Le responsable la fixe un instant perplexe et amusé, mais voyant que le visage et le regard de la sénatrice ne bronchent pas, il redevient très sérieux lui aussi. La colère de la femme ne plaisante pas.

« Vous signez ? » reprend-elle en lui tendant sa tabelle avant d'interpeller son fils à qui elle tourne toujours le dos.

L'agent ne répond ni ne bouge.

« Ici, c'est moi qui leur donne des ordres, » s'exclame son patron d'un ton moqueur avant de saisir le moniteur portatif des mains de Nina.

« Je suis sa mère ; c'est bien deux ou trois grades au-dessus du vôtre, même ici mon cher monsieur, » rétorque-t-elle. Elle pivote sur elle-même pour s'adresser à son fils avant de lui dire d'un ton doux mais ferme :

« Stephan, s'il te plaît, peux-tu télécharger le fichier intitulé Jeremy Ridley une fois que Mr Vaughen l'a signé pour envoyer une copie à Borys, au cabinet du président, à ta sœur et à Jeremy. Tu devrais aussi lui envoyer ta démission effective à la fin de cette mission. Merci, tu es gentil, »

« Oui, maman, » répond-il au garde à vous.

La mère se tourne à nouveau vers le patron de votre fils pour lui lancer un grand sourire avant de déclarer sérieusement :

« Très bien, on peut commencer maintenant. »

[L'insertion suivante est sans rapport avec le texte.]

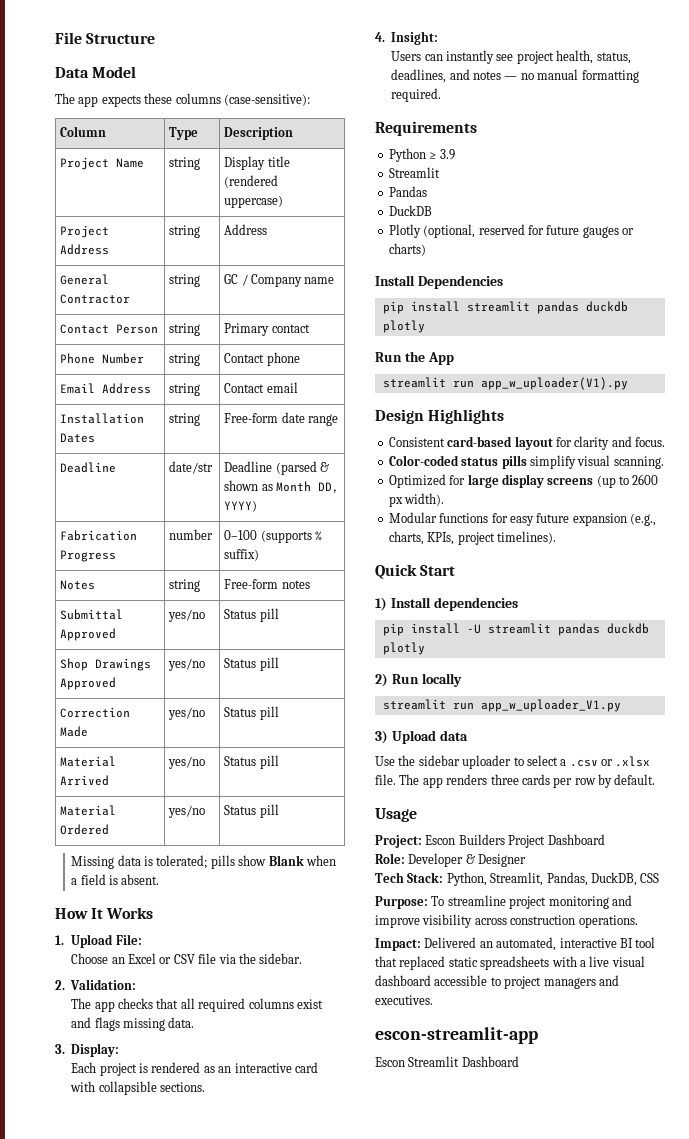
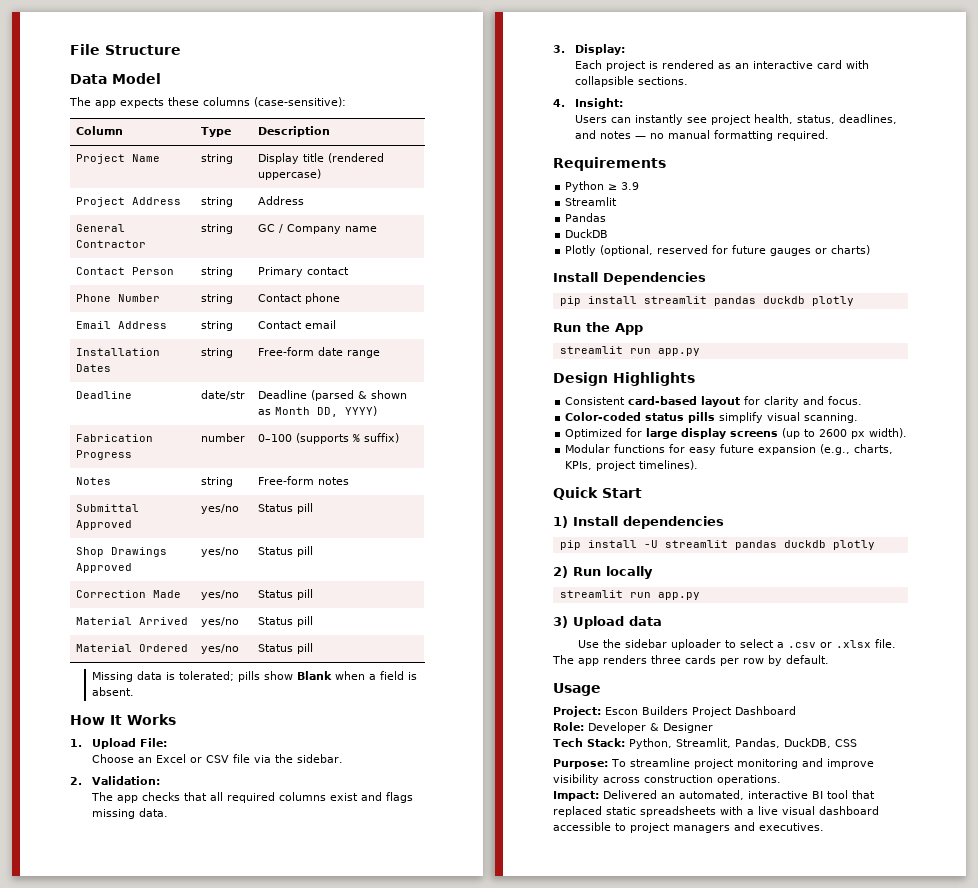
  Run the App
- streamlit run app_w_uploader(V1).py
+ streamlit run app.py
  2) Run locally
- streamlit run app_w_uploader_V1.py
+ streamlit run app.py
- escon-streamlit-app
- Escon Streamlit Dashboard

Nina, Borys et Kofi fixent impatiemment le trentenaire. Borys en particulier est consterné par la façon dont la soi-disant organisation bienveillante réputée a manipulé et abusé d'un jeune gens pour apparemment servir la société. 

Quand l'humanité va-t-elle arrêter de s'autodétruire au nom de servir au mieux ceux qui ont déjà beaucoup trop et veulent avoir encore plus ? Le ministre se pose la question chaque matin au pied des marches du parlement mondial. 

Pour le jeune homme craintif qui réside encore dans son corps de vieillard de quatre-vingt-treize ans, la conformité humaine sera toujours synonyme de difformité et de laideur humaine. La même conformité maintient toujours son statut, omniprésente aujourd'hui, pesant lourdement sur les personnes les plus vulnérables de la société. 

Malgré l'Assemblée parlementaire mondiale et toutes ses belles promesses, c'est encore et toujours la conformité au sein de gouvernement mondial qui empêche les rêves des hommes de se manifester dans le monde qu'ils prétendent sauver.

Les gens peuvent dire que ce sont les jeunes qui apporteront un monde meilleur, mais selon Borys, ce dernier ne vient pas du futur, il est créé maintenant, à chaque instant, à chaque choix de chaque personne. 

Si la société persiste à ne pas changer à quelques détails près, c'est précisément parce que la voix de la jeunesse reste ignorée ; une voix puissante et perçante comme le cri strident d'un nouveau-né. 

À l'instar de ces derniers, le corps en pleine croissance de ces individus n'est pas encore assez robuste pour porter ses rêves à la hauteur de l'ambition humaine. Il leur manque la force mentale et l'audace de leurs aînés ; ceux qui ont le passé d'hommes et de femmes écrit sur leur visage ; ceux qui ont la force et l'assurance tranquille que leur procurent leurs richesses matérielles et spirituelles accumulées.